═════ Supplied data ═════

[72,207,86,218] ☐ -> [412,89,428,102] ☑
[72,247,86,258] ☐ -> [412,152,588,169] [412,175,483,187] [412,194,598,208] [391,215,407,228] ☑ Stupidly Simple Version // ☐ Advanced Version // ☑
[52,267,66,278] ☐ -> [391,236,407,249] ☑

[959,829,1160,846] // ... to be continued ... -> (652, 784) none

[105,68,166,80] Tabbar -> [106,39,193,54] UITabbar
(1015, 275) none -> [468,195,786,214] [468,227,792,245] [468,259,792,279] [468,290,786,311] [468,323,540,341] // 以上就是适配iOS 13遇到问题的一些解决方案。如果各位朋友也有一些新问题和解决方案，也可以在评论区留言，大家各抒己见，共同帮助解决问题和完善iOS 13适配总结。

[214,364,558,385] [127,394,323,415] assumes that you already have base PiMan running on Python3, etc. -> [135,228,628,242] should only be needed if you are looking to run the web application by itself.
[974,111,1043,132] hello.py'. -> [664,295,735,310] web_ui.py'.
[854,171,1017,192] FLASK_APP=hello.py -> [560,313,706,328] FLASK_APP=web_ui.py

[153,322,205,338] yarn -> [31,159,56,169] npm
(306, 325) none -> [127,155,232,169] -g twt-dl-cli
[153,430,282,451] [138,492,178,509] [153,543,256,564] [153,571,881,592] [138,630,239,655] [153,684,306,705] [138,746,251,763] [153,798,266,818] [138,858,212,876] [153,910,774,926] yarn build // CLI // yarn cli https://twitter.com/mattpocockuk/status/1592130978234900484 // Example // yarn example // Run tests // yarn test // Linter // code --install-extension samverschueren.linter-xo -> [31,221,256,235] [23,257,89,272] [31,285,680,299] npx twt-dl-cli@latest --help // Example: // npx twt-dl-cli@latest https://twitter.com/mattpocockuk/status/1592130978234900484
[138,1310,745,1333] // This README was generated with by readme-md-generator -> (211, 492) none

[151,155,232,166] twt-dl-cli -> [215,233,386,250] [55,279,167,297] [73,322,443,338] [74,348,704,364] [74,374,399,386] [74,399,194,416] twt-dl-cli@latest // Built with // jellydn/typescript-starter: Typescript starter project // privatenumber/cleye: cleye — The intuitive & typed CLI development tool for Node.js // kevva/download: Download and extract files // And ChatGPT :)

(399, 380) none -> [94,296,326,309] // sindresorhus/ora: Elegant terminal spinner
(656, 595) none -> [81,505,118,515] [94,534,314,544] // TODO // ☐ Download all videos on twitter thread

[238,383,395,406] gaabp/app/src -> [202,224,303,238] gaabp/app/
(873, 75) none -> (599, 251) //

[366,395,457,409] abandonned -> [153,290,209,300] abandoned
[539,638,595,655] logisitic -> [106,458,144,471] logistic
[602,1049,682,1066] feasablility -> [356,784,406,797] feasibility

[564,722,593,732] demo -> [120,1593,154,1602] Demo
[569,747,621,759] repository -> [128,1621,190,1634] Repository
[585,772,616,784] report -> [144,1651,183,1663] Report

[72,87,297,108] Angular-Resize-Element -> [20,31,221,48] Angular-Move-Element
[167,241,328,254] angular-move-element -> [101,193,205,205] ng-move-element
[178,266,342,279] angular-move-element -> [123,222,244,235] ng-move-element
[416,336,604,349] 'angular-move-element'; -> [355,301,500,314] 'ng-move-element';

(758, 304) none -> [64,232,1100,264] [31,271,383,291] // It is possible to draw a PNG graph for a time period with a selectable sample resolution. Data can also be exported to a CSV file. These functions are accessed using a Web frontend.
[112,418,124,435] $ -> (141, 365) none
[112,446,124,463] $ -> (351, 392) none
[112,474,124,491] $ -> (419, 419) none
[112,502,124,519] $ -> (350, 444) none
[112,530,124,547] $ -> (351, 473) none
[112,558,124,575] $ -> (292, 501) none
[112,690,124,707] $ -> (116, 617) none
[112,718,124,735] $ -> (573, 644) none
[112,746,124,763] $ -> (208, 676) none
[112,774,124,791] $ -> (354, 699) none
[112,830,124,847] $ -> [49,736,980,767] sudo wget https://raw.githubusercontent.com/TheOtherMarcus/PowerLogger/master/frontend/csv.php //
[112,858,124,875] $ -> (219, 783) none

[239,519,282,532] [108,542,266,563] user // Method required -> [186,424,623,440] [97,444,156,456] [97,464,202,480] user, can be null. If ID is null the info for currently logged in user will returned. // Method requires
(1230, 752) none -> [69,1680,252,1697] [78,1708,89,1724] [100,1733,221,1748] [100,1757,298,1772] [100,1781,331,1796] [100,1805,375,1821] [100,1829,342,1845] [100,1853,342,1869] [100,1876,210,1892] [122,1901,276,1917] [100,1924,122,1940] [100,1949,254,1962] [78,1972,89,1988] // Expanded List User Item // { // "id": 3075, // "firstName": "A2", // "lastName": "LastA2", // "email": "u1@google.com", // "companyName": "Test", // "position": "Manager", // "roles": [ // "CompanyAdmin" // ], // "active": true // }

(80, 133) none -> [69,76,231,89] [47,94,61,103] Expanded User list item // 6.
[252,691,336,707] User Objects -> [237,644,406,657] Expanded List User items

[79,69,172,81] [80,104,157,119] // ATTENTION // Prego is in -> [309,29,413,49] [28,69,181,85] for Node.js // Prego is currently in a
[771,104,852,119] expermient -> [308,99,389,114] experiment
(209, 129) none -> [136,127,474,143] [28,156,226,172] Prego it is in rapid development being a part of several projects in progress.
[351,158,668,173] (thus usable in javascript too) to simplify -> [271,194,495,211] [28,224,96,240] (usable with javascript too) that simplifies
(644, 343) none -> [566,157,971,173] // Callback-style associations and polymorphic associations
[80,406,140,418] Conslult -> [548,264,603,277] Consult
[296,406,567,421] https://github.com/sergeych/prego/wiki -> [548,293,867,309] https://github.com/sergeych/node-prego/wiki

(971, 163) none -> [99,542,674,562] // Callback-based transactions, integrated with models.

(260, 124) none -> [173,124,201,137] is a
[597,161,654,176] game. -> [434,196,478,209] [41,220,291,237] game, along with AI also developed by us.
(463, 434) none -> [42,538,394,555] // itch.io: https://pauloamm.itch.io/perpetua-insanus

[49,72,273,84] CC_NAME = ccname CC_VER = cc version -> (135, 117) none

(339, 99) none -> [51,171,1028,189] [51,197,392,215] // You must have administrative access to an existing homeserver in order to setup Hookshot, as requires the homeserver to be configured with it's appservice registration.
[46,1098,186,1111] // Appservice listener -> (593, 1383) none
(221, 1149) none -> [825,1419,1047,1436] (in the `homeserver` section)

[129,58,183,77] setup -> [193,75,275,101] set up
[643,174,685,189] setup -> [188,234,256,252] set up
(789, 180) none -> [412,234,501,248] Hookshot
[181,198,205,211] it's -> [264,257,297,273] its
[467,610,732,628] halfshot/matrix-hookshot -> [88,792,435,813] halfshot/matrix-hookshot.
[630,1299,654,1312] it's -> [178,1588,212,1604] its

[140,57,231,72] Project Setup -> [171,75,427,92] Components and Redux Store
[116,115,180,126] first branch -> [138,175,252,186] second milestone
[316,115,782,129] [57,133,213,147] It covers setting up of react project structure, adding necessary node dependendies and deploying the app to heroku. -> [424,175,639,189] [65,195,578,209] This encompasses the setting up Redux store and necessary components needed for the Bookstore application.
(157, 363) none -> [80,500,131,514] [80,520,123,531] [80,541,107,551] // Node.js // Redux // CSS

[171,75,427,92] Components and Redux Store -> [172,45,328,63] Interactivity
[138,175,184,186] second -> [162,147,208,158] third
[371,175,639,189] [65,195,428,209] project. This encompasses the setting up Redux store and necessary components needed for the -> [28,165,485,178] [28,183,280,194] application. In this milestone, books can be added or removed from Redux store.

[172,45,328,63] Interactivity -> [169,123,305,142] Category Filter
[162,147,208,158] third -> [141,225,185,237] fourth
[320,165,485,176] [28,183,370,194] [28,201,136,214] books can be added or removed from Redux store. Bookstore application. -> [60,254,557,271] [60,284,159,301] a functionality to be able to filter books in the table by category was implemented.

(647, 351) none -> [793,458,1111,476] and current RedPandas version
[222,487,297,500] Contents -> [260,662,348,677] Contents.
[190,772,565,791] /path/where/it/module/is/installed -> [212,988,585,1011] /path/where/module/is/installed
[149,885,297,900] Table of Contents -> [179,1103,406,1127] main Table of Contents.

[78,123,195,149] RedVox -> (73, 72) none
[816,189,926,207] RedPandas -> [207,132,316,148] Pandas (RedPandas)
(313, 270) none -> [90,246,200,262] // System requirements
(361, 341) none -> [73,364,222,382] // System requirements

═════

▶ **The task**
Looking at the data above, write out exactly the lines that start at the one containing "[252,691,336,707] User Objects" and end at the one containing "[351,158,668,173] (thus usable"; include both and nothing beyond.

▶ **Task solution**
[252,691,336,707] User Objects -> [237,644,406,657] Expanded List User items

[79,69,172,81] [80,104,157,119] // ATTENTION // Prego is in -> [309,29,413,49] [28,69,181,85] for Node.js // Prego is currently in a
[771,104,852,119] expermient -> [308,99,389,114] experiment
(209, 129) none -> [136,127,474,143] [28,156,226,172] Prego it is in rapid development being a part of several projects in progress.
[351,158,668,173] (thus usable in javascript too) to simplify -> [271,194,495,211] [28,224,96,240] (usable with javascript too) that simplifies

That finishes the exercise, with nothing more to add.